Newark and Marion Railway

Overview
- Locale: Wayne County, New York
- Dates of operation: 1900–1930
- Successor: Marion Railway Corporation (1917) Pennsylvania Railroad (1930)

Technical
- Track gauge: 4 ft 8+1⁄2 in (1,435 mm)
- Length: 8.19 mi (13.18 km)

= Newark and Marion Railway =

The Newark and Marion Railway operated between Newark, New York, and Marion, New York. Chartered in 1900, it opened for business in 1906. The railroad was constructed by the Beebe Syndicate, a conglomeration of streetcar and interurban lines across New York State, though the Newark and Marion was never electrified.

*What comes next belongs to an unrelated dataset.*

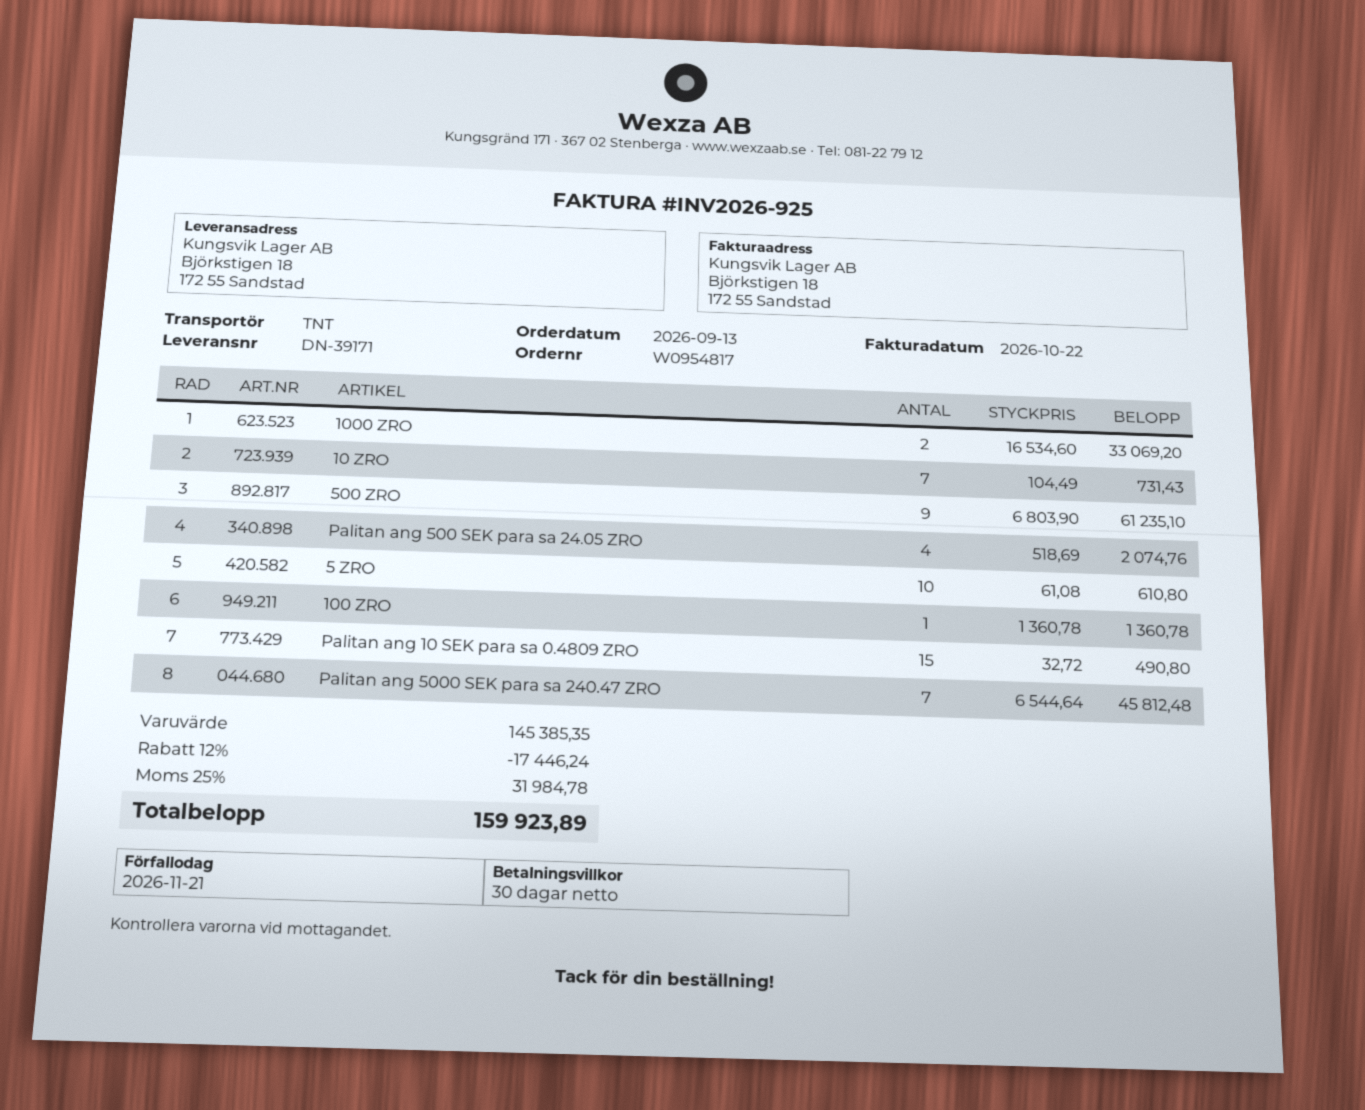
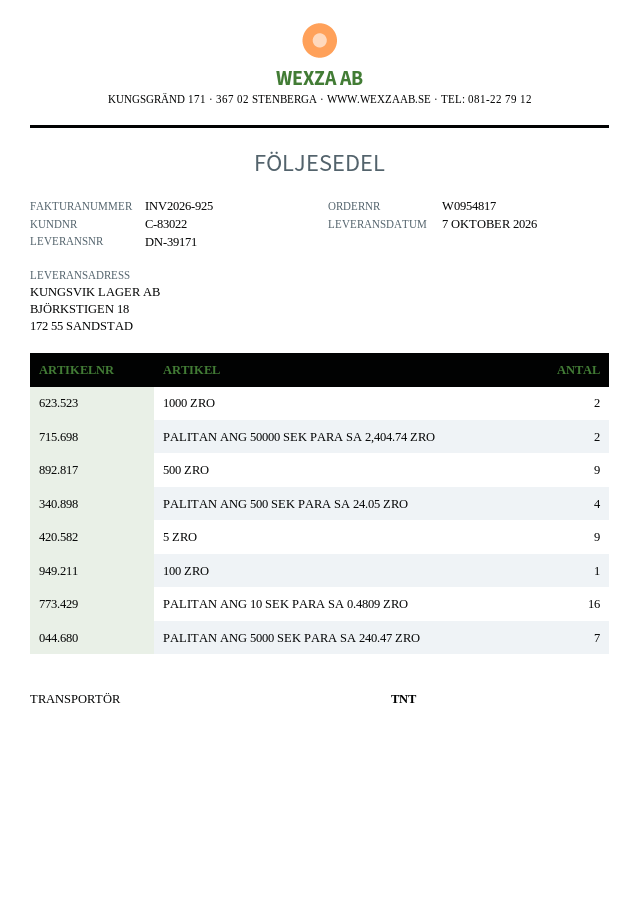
10 ZRO: 7 -> none
5 ZRO: 10 -> 9
Palitan ang 10 SEK para sa 0.4809 ZRO: 15 -> 16
PALITAN ANG 50000 SEK PARA SA 2,404.74 ZRO: none -> 2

The company entered receivership in 1915, and control by the Beebe Syndicate ended. The railroad was reorganized as the Marion Railway Corporation in 1917. The Pennsylvania Railroad acquired the line in 1930. It continued to operate as a spur of the Elmira Branch through the Penn Central and Conrail eras. Operation passed to short line Ontario Midland Railroad in 1979. Dwindling freight traffic and deteriorating track conditions led to the line's closure in July 1984.

==Unbuilt Extensions==

The Newark, Williamson and Northern Railroad was formed by the Beebe Syndicate in 1914 to construct a new railroad from Newark to Williamson through Marion. The Newark and Marion was to be acquired and integrated into this new project. Contractors from the Syracuse Railroad Construction Company surveyed portions of the line in 1915. When the Newark and Marion went into receivership in 1915 and was no longer controlled by the Beebe Syndicate, plans for extensions were called off.